TASK TO CARRY OUT: Below are some records. Repeat exactly the lines from the one containing "tax: 22% = 239.48 -> 22% = 197.82" through the final line.

Revision comparison data
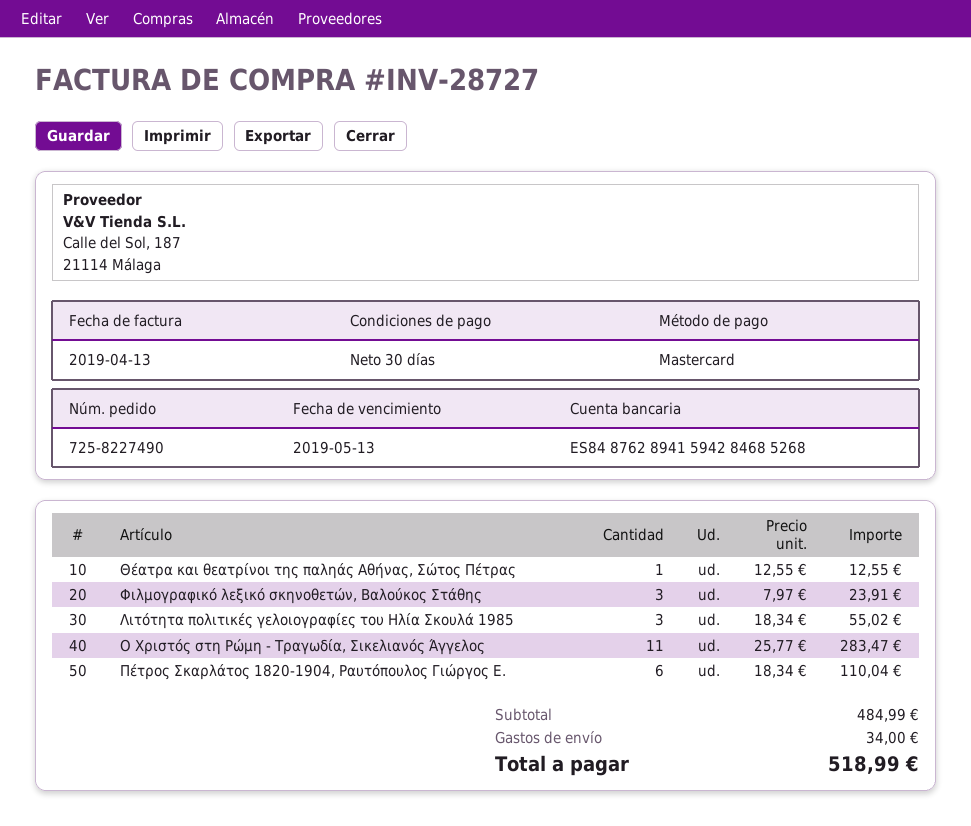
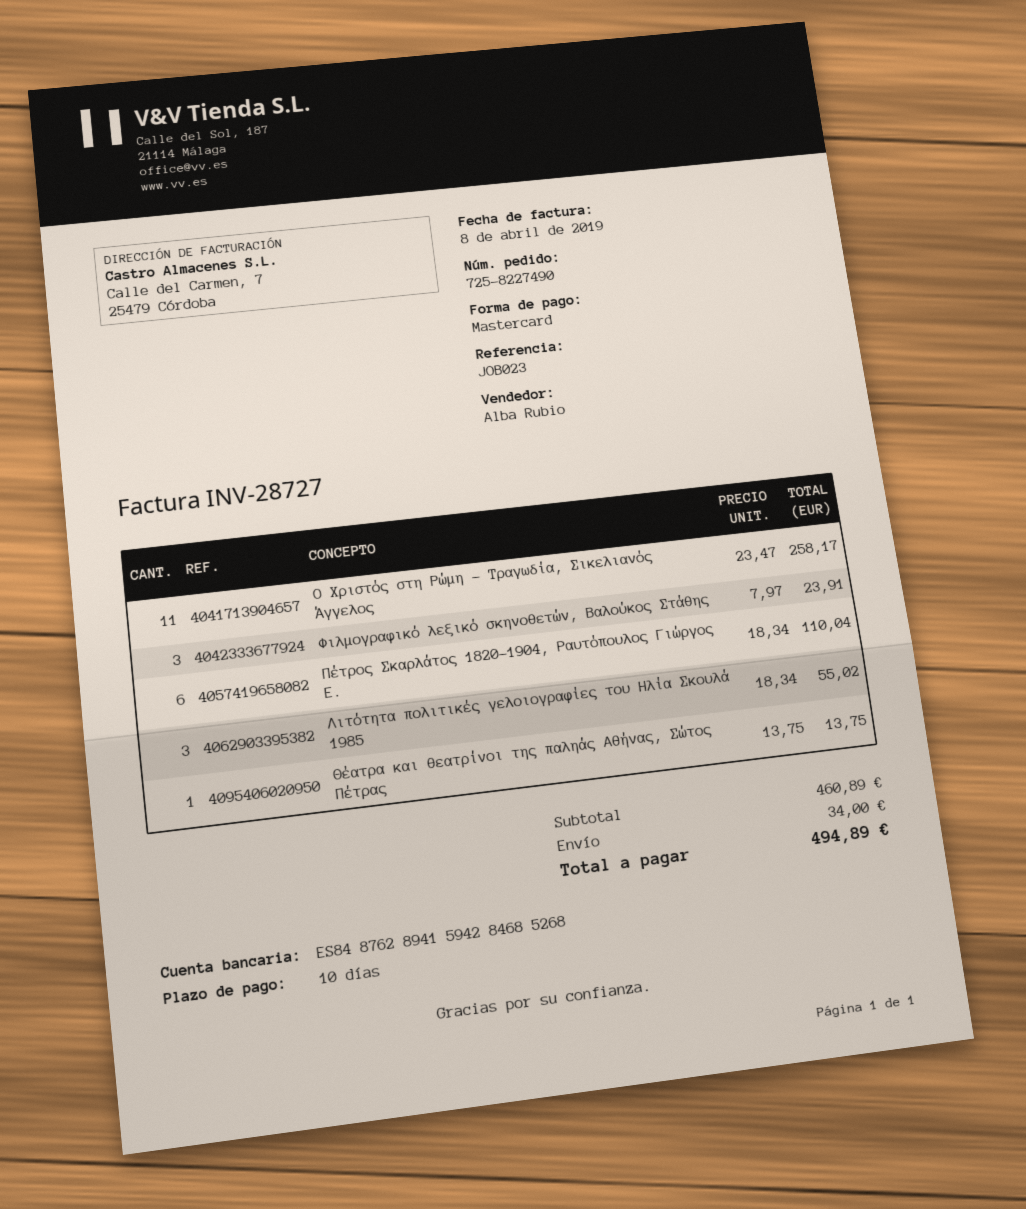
invoice date: 2019-04-13 -> 2019-04-08
payment terms: 30 days -> 10 days
Θέατρα και θεατρίνοι της παληάς Αθήνας, Σώτος Πέτρας: 1 x 12.55 = 12.55 -> 1 x 13.75 = 13.75
Ο Χριστός στη Ρώμη - Τραγωδία, Σικελιανός Άγγελος: 11 x 25.77 = 283.47 -> 11 x 23.47 = 258.17
subtotal: 484.99 -> 460.89
total: 518.99 -> 494.89

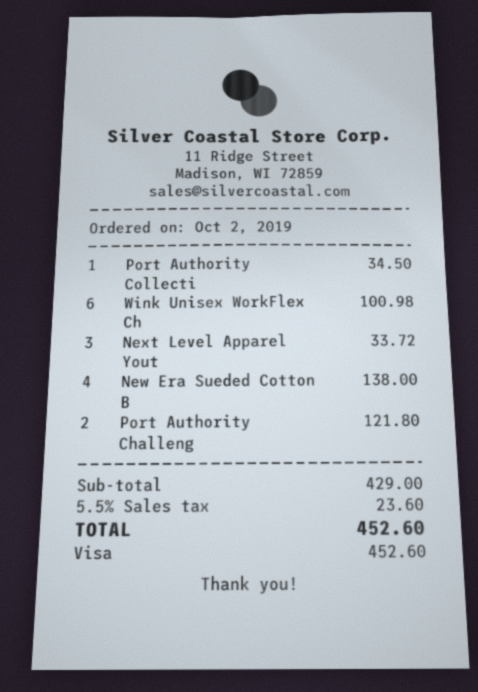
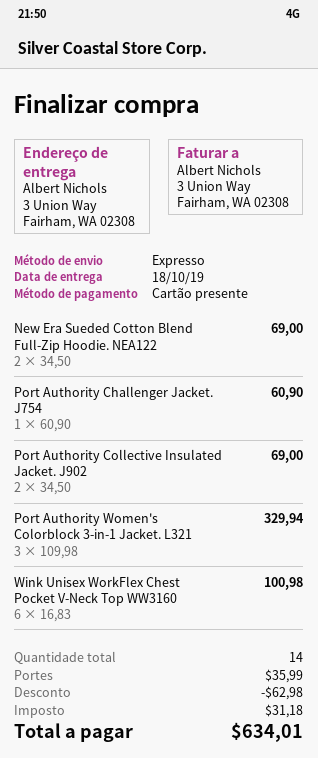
payment method: Visa -> gift card
Port Authority Collecti: 1 for 34.50 -> 2 for 69.00
Next Level Apparel Yout: 3 for 33.72 -> none
New Era Sueded Cotton B: 4 for 138.00 -> 2 for 69.00
Port Authority Challeng: 2 for 121.80 -> 1 for 60.90
Port Authority Women's Colorblock 3-in-1 Jacket. L321: none -> 3 for 329.94
discount: none -> 62.98
shipping: none -> 35.99
tax: 23.60 -> 31.18
total: 452.60 -> 634.01

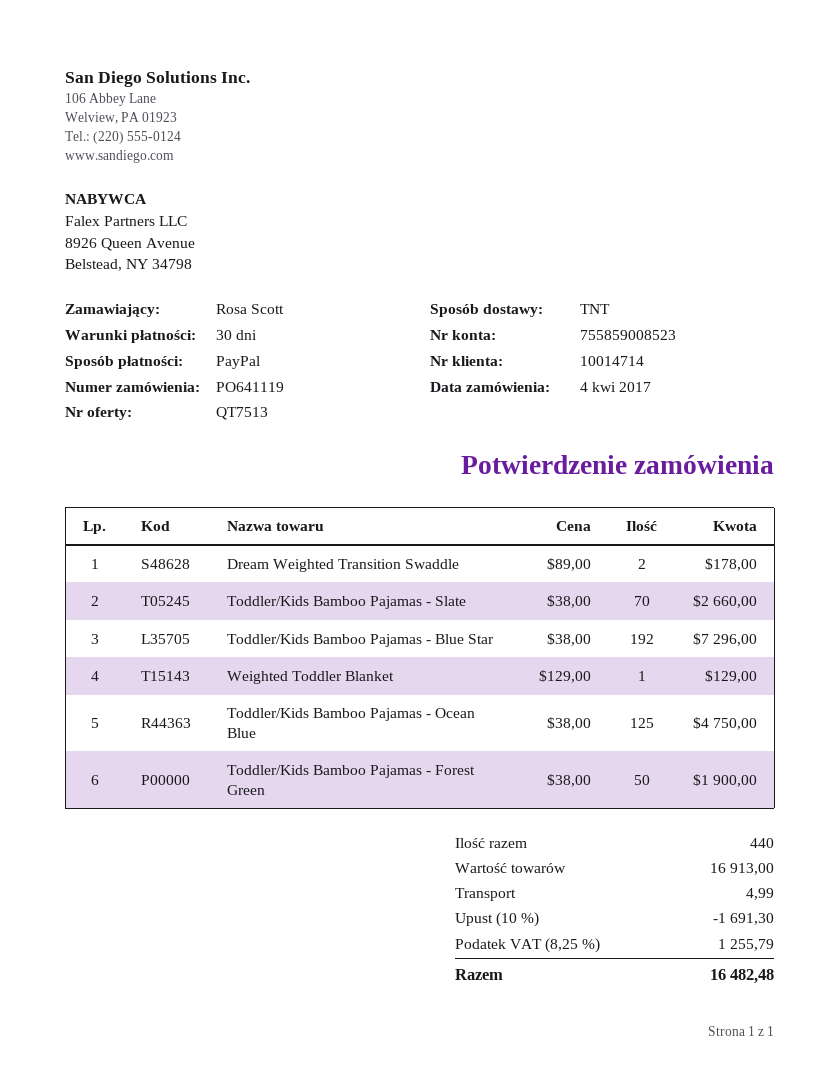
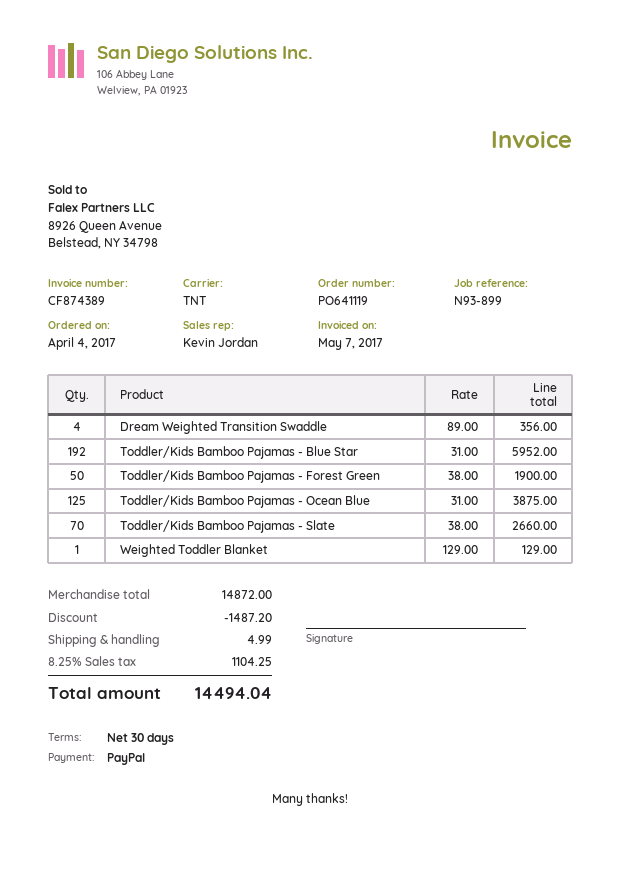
Dream Weighted Transition Swaddle: 2 x 89.00 = 178.00 -> 4 x 89.00 = 356.00
Toddler/Kids Bamboo Pajamas - Blue Star: 192 x 38.00 = 7296.00 -> 192 x 31.00 = 5952.00
Toddler/Kids Bamboo Pajamas - Ocean Blue: 125 x 38.00 = 4750.00 -> 125 x 31.00 = 3875.00
subtotal: 16913.00 -> 14872.00
discount: 1691.30 -> 1487.20
tax: 8.25% = 1255.79 -> 8.25% = 1104.25
total: 16482.48 -> 14494.04

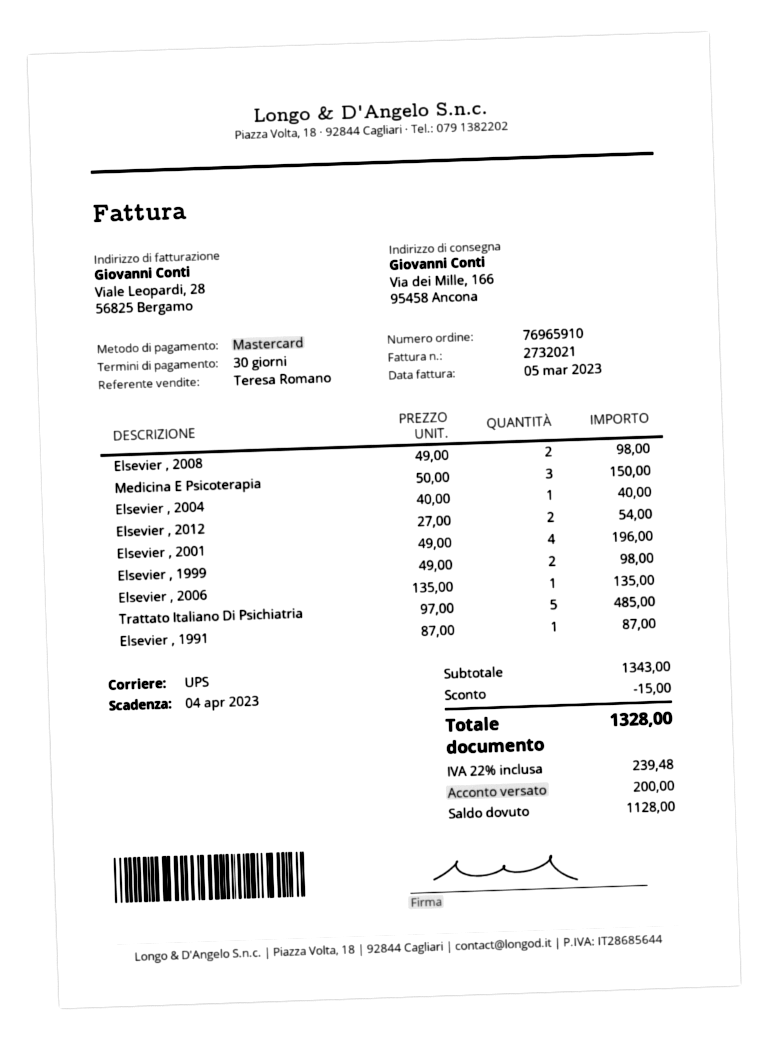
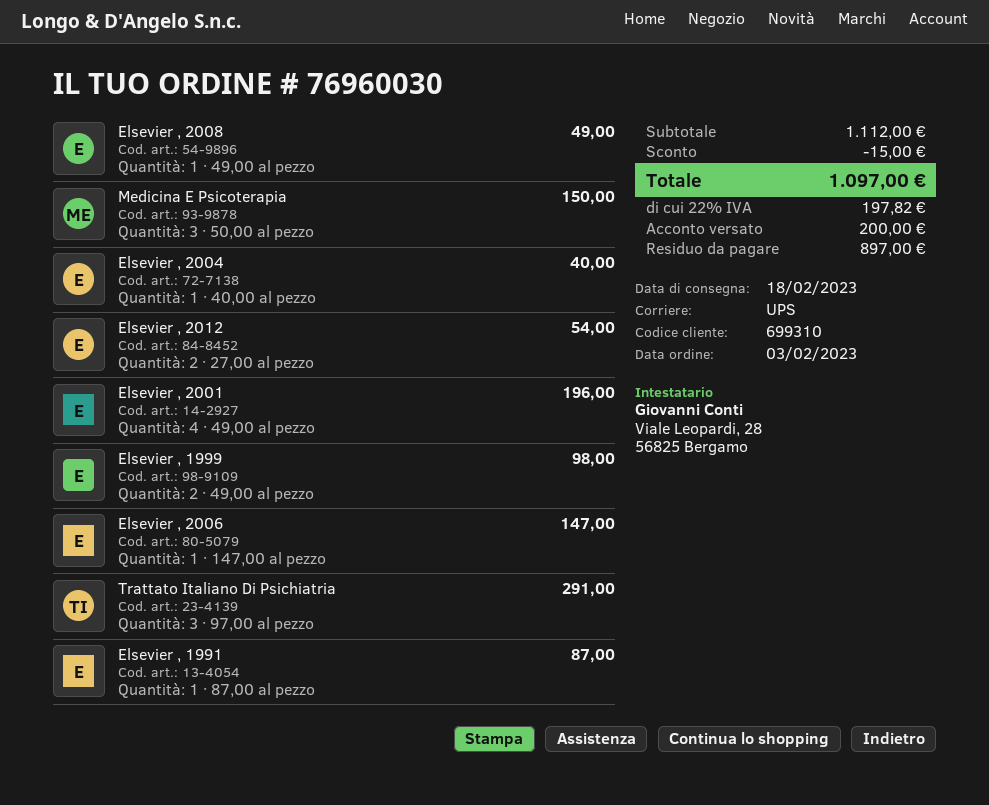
order number: 76965910 -> 76960030
Elsevier , 2008: 2 x 49.00 = 98.00 -> 1 x 49.00 = 49.00
Elsevier , 2006: 1 x 135.00 = 135.00 -> 1 x 147.00 = 147.00
Trattato Italiano Di Psichiatria: 5 x 97.00 = 485.00 -> 3 x 97.00 = 291.00
subtotal: 1343.00 -> 1112.00
tax: 22% = 239.48 -> 22% = 197.82
total: 1328.00 -> 1097.00
balance: 1128.00 -> 897.00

RESPONSE TO THIS EXERCISE:
tax: 22% = 239.48 -> 22% = 197.82
total: 1328.00 -> 1097.00
balance: 1128.00 -> 897.00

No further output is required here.